[Start of section]

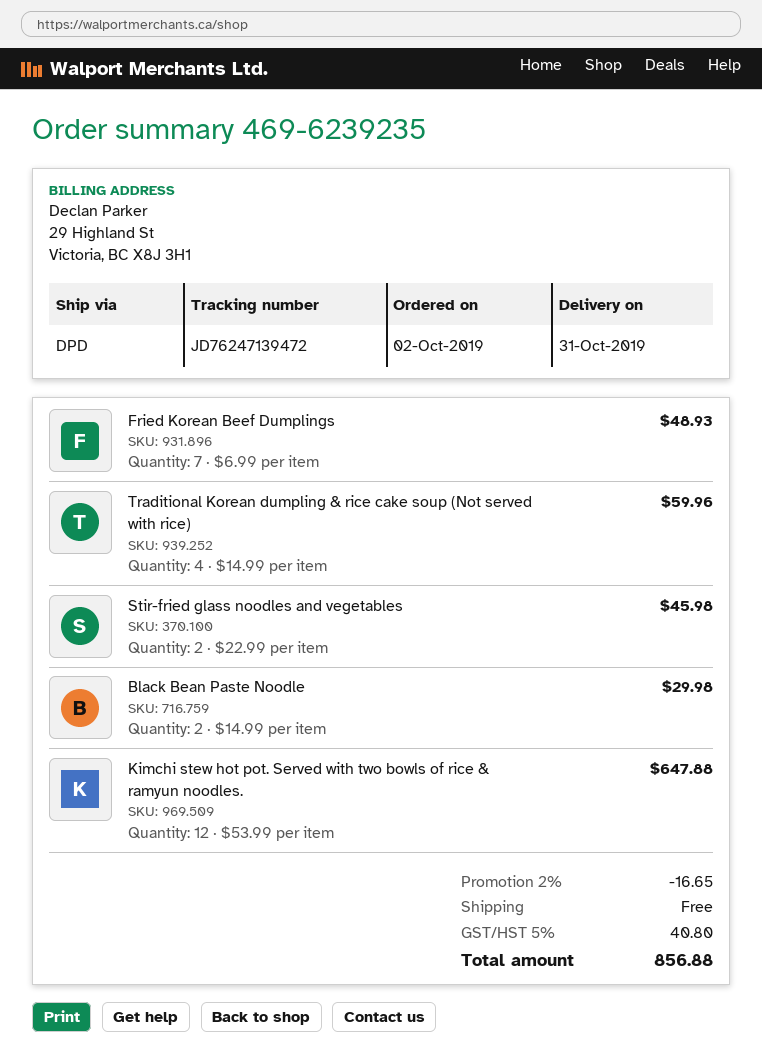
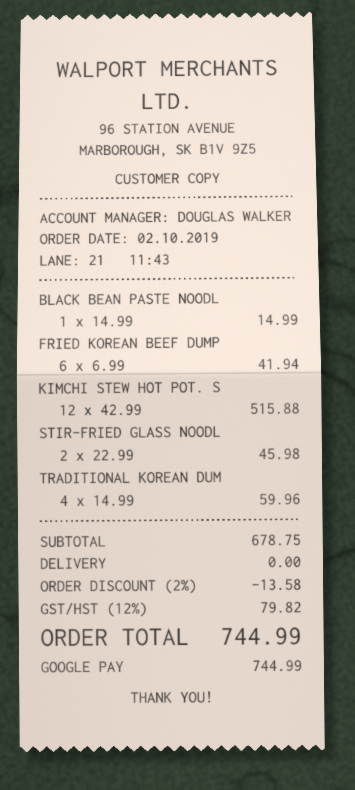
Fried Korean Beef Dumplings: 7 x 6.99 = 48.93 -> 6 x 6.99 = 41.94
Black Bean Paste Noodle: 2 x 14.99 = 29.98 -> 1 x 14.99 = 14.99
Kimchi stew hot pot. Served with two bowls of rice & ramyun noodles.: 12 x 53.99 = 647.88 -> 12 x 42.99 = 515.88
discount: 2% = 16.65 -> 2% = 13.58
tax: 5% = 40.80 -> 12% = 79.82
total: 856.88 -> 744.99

[End of section]

### WORK REQUIRED
Starting at the line with "Black Bean Paste", retype each line through the final one in the data above, unchanged and with nothing added.

### WORKED SOLUTION
Black Bean Paste Noodle: 2 x 14.99 = 29.98 -> 1 x 14.99 = 14.99
Kimchi stew hot pot. Served with two bowls of rice & ramyun noodles.: 12 x 53.99 = 647.88 -> 12 x 42.99 = 515.88
discount: 2% = 16.65 -> 2% = 13.58
tax: 5% = 40.80 -> 12% = 79.82
total: 856.88 -> 744.99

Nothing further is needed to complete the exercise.